Item 2.01. Completion of Acquisition or Disposition of Assets.
Effective December 6, 2019, SunTrust completed its previously announced merger
of equals with BB&T. On the Closing Date, SunTrust merged with and into BB&T,
with BB&T continuing as the surviving corporation. Upon closing of the Merger,
the separate existence of SunTrust ceased. Also in connection with the closing,
BB&T changed its name from "BB&T Corporation" to "Truist Financial Corporation"

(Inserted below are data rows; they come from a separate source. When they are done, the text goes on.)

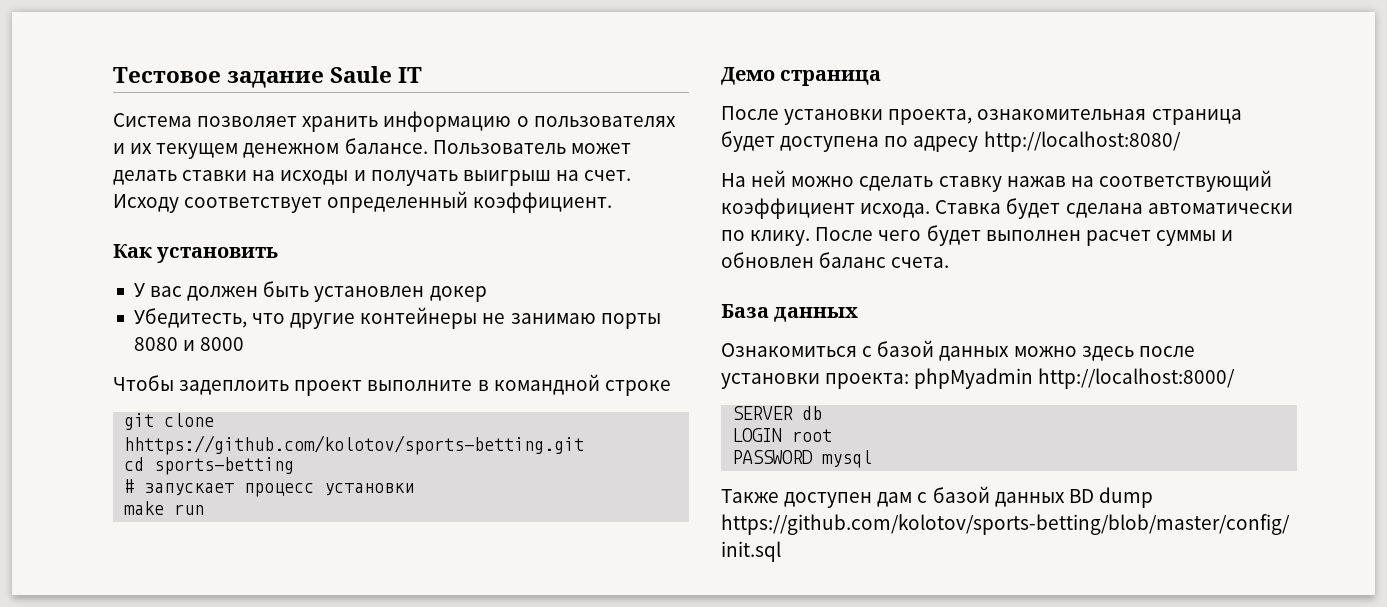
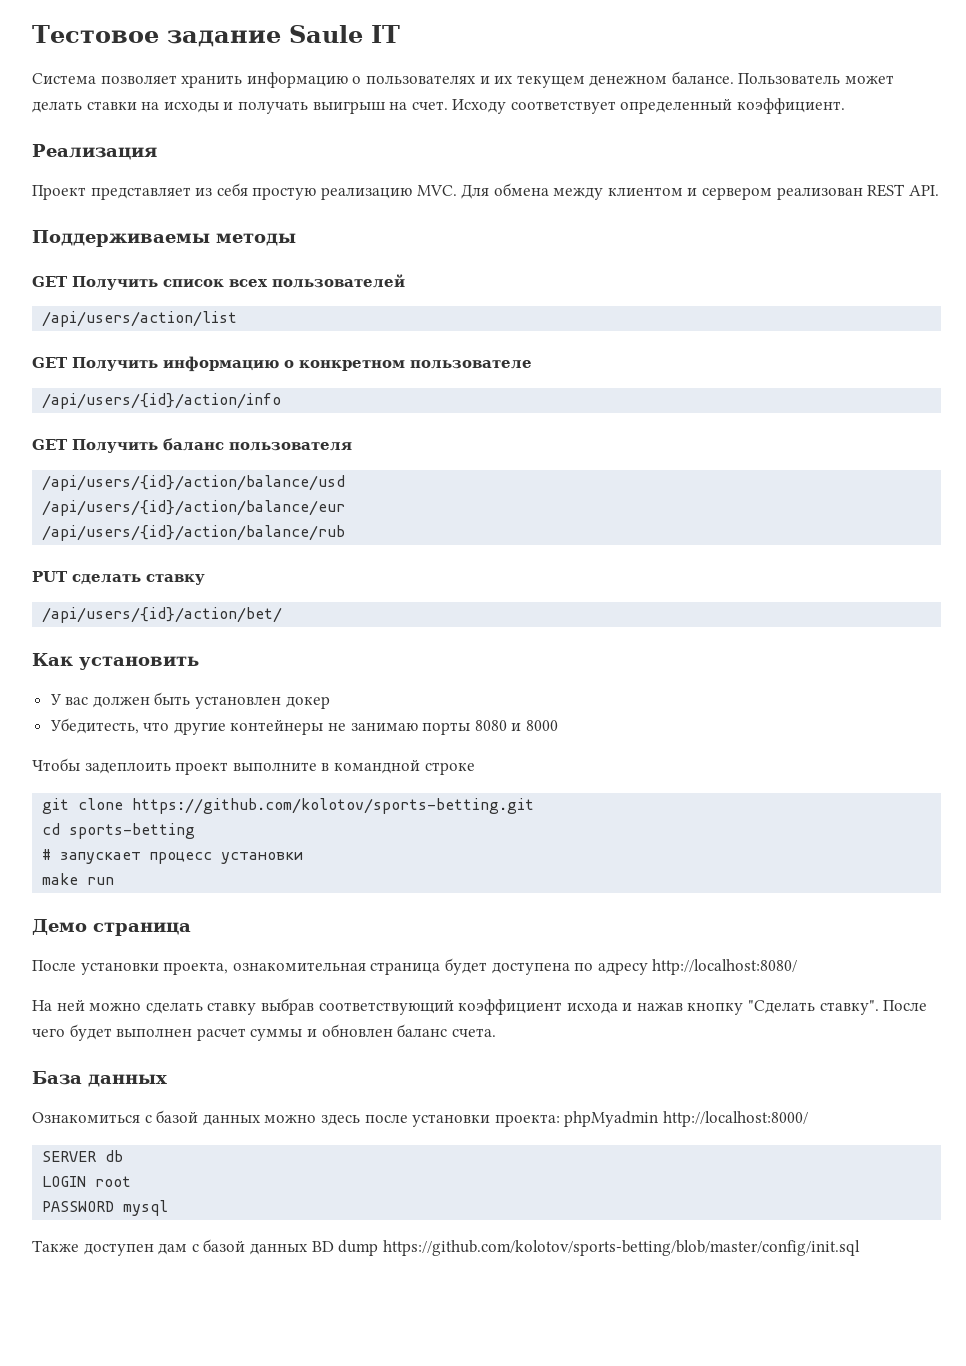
+ Реализация
+ Проект представляет из себя простую реализацию MVC. Для обмена между клиентом и сервером реализован REST API.
+ Поддерживаемы методы
+ GET Получить список всех пользователей
+ /api/users/action/list
+ GET Получить информацию о конкретном пользователе
+ /api/users/{id}/action/info
+ GET Получить баланс пользователя
+ /api/users/{id}/action/balance/usd
+ /api/users/{id}/action/balance/eur
+ /api/users/{id}/action/balance/rub
+ PUT сделать ставку
+ /api/users/{id}/action/bet/
- git clone hhttps://github.com/kolotov/sports-betting.git
+ git clone https://github.com/kolotov/sports-betting.git
- На ней можно сделать ставку нажав на соответствующий коэффициент исхода. Ставка будет сделана автоматически по клику.
+ На ней можно сделать ставку выбрав соответствующий коэффициент исхода и нажав кнопку "Сделать ставку".

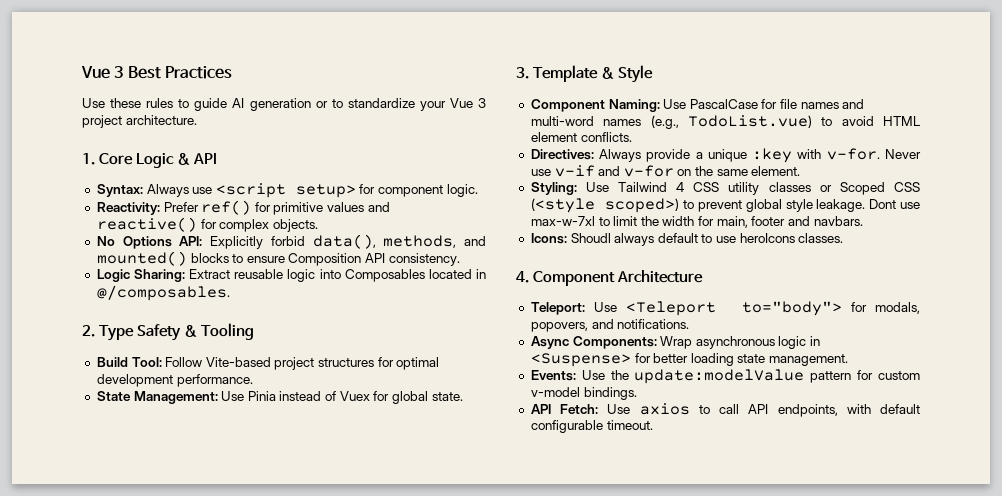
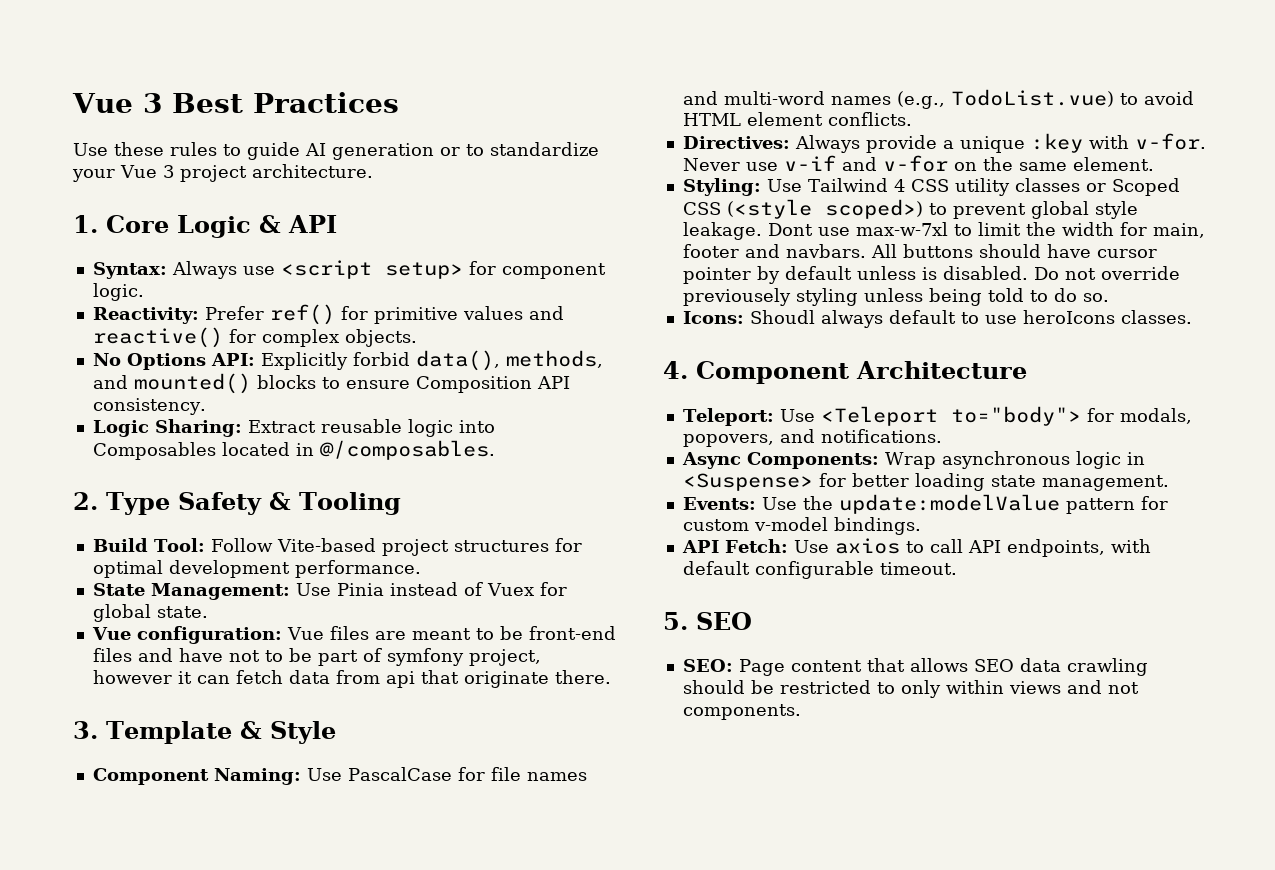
+ Vue configuration: Vue files are meant to be front-end files and have not to be part of symfony project, however it can fetch data from api that originate there.
+ All buttons should have cursor pointer by default unless is disabled. Do not override previousely styling unless being told to do so.
+ 5. SEO
+ SEO: Page content that allows SEO data crawling should be restricted to only within views and not components.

and changed its ticker symbol to "TFC".
Following the Merger, SunTrust Bank, a subsidiary that was wholly owned by
SunTrust, merged with and into Branch Banking and Trust Company, a subsidiary
wholly owned by BB&T ("Branch Bank"), with Branch Bank continuing as the
surviving bank (the "Bank Merger"). Upon closing of the Bank Merger, the
separate existence of SunTrust Bank ceased. In connection with the Bank Merger,
Branch Bank changed its name to "Truist Bank".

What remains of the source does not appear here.